EXERCISE DIRECTIONS
Transcribe the records below in their entirety, and leave out each image.

EXERCISE INPUT

#####

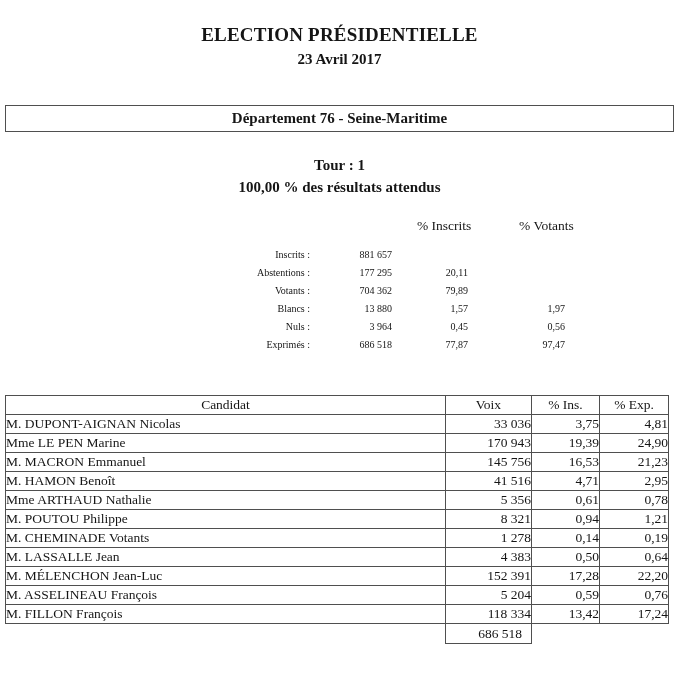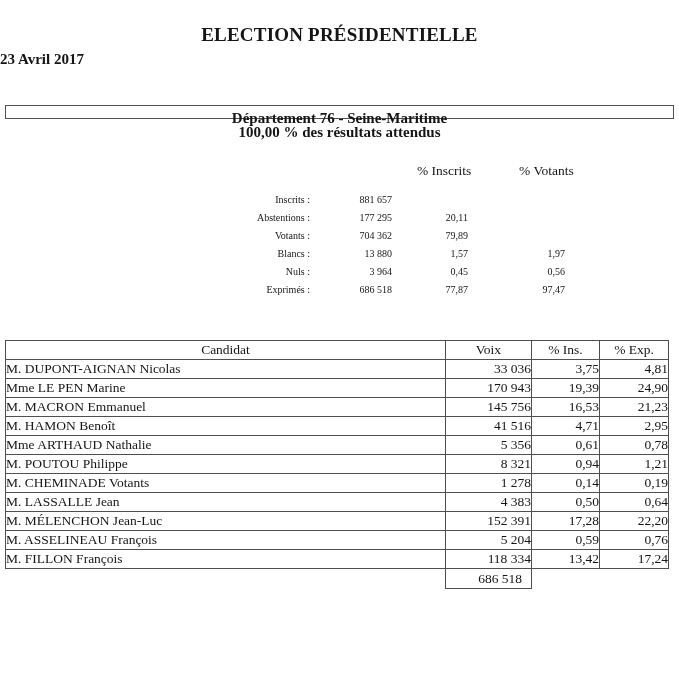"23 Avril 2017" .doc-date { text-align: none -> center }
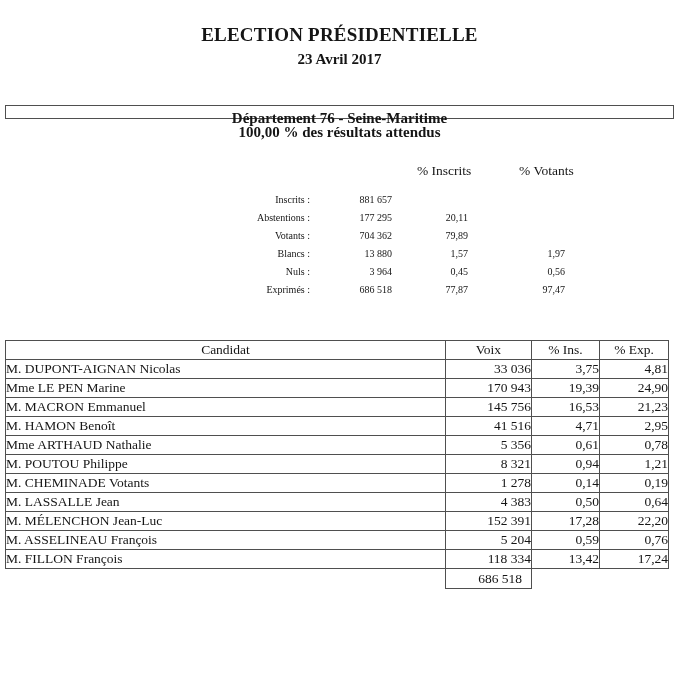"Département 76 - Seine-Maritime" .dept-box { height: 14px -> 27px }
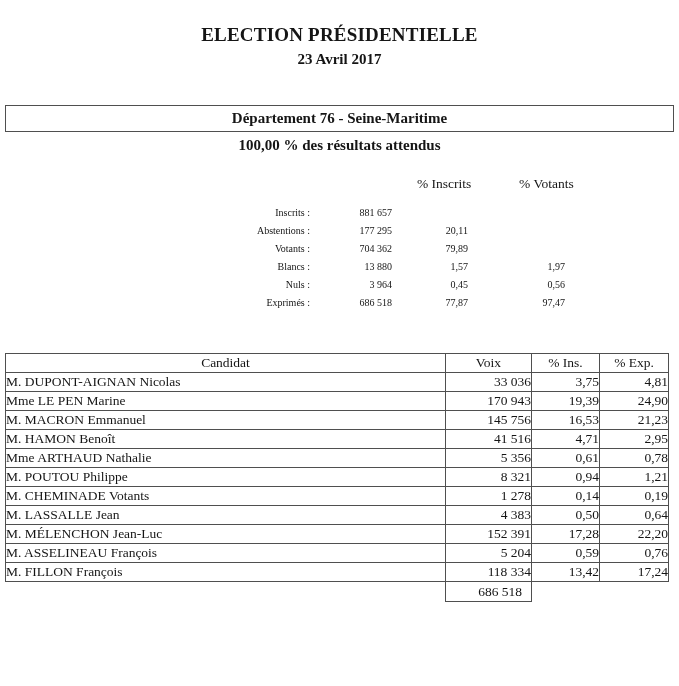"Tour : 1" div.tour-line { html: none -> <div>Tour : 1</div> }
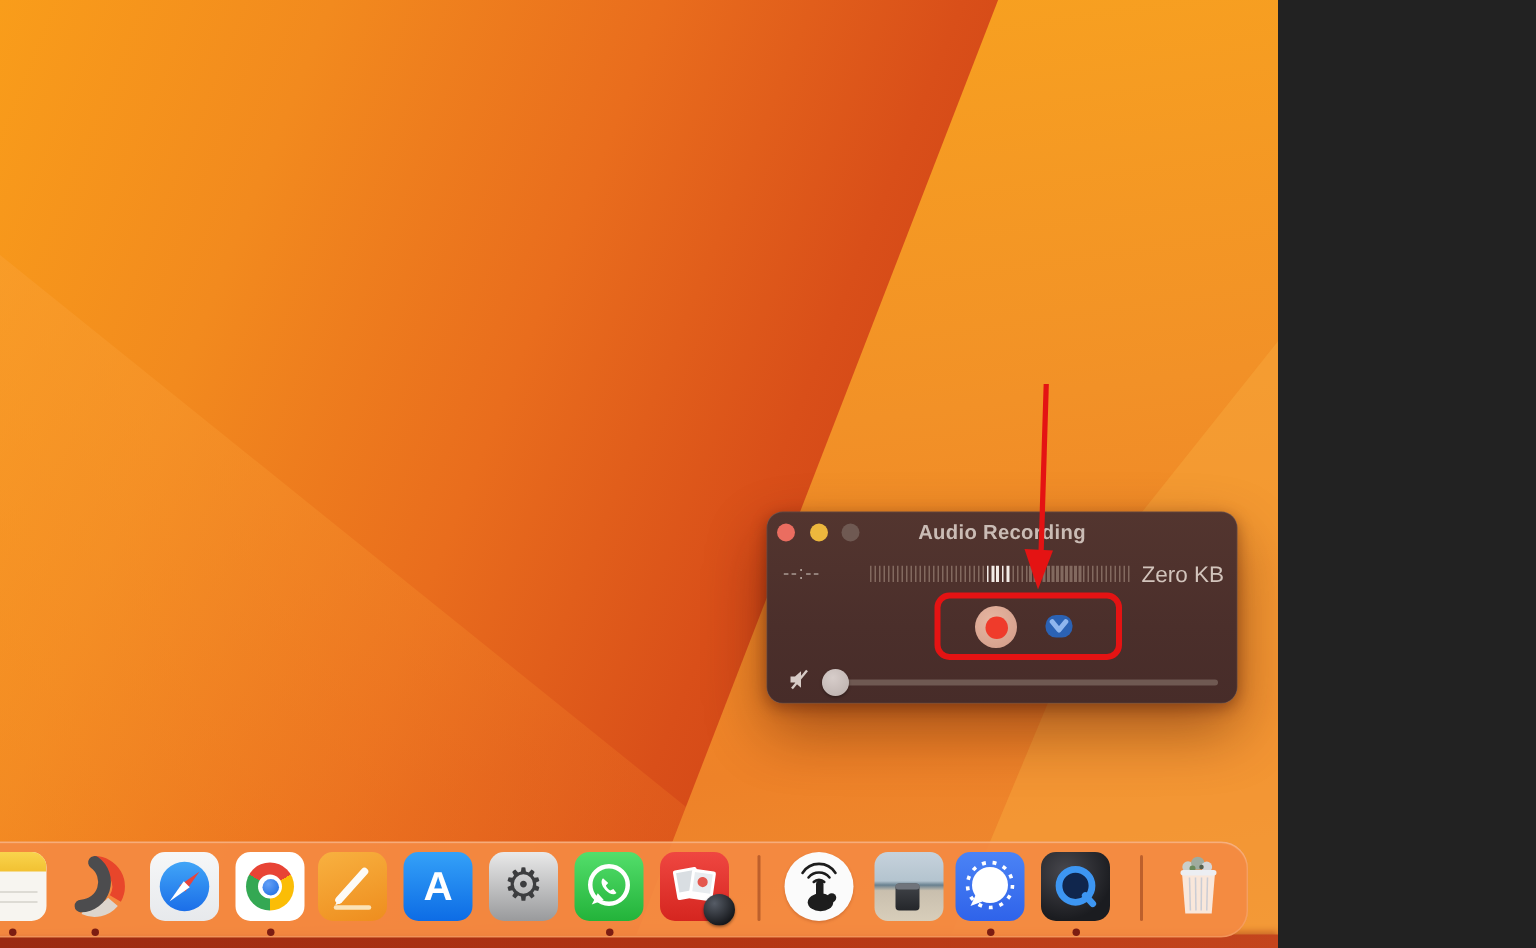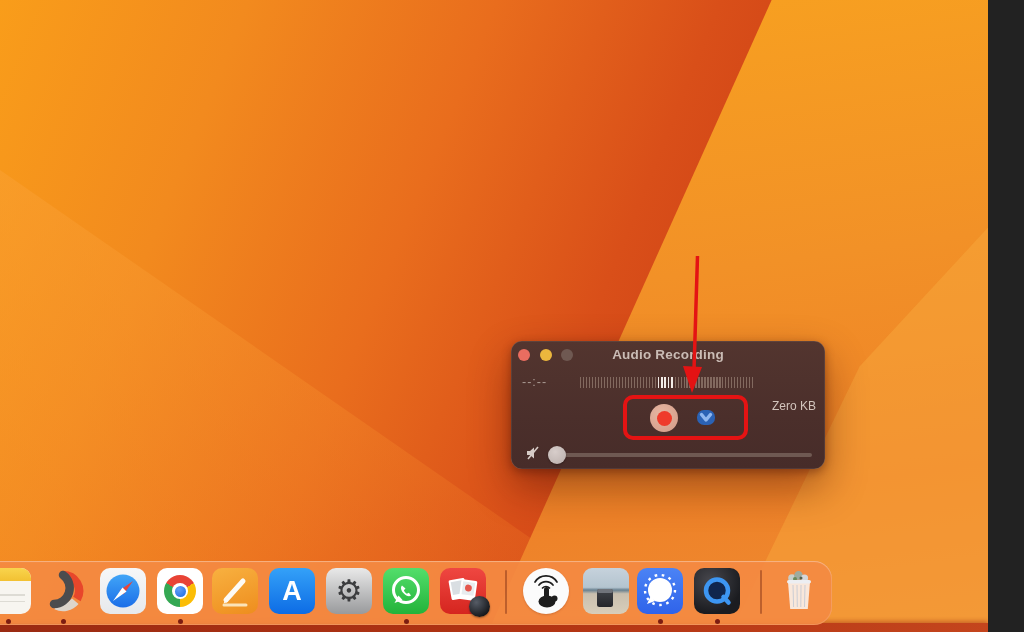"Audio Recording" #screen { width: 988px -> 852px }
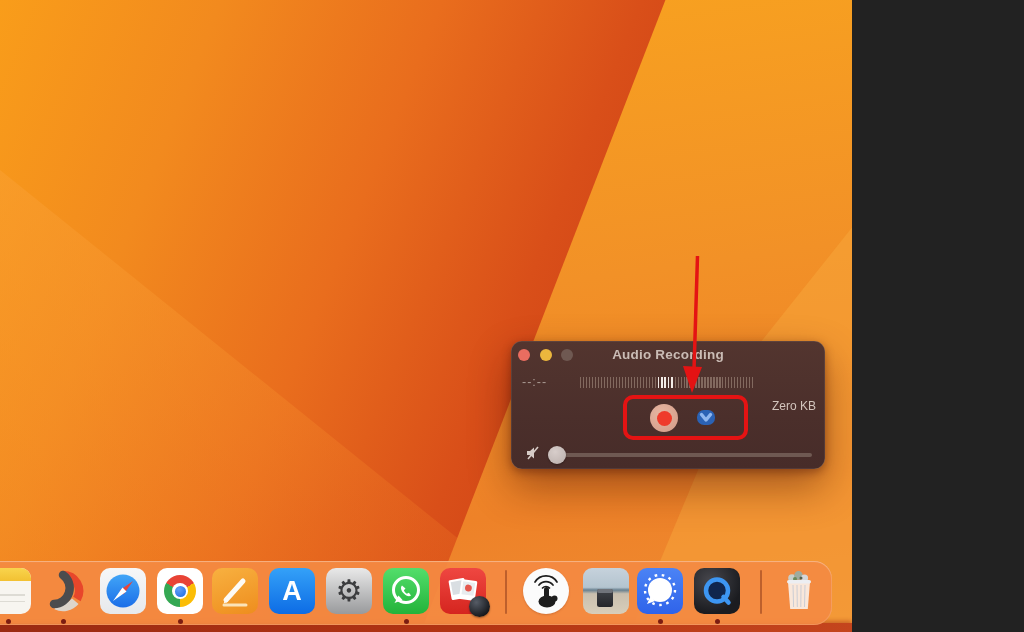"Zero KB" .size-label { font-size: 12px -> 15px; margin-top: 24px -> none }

#####

RESPONSE TO THE TASK
"23 Avril 2017" .doc-date { text-align: none -> center }
"Département 76 - Seine-Maritime" .dept-box { height: 14px -> 27px }
"Tour : 1" div.tour-line { html: none -> <div>Tour : 1</div> }
"Audio Recording" #screen { width: 988px -> 852px }
"Zero KB" .size-label { font-size: 12px -> 15px; margin-top: 24px -> none }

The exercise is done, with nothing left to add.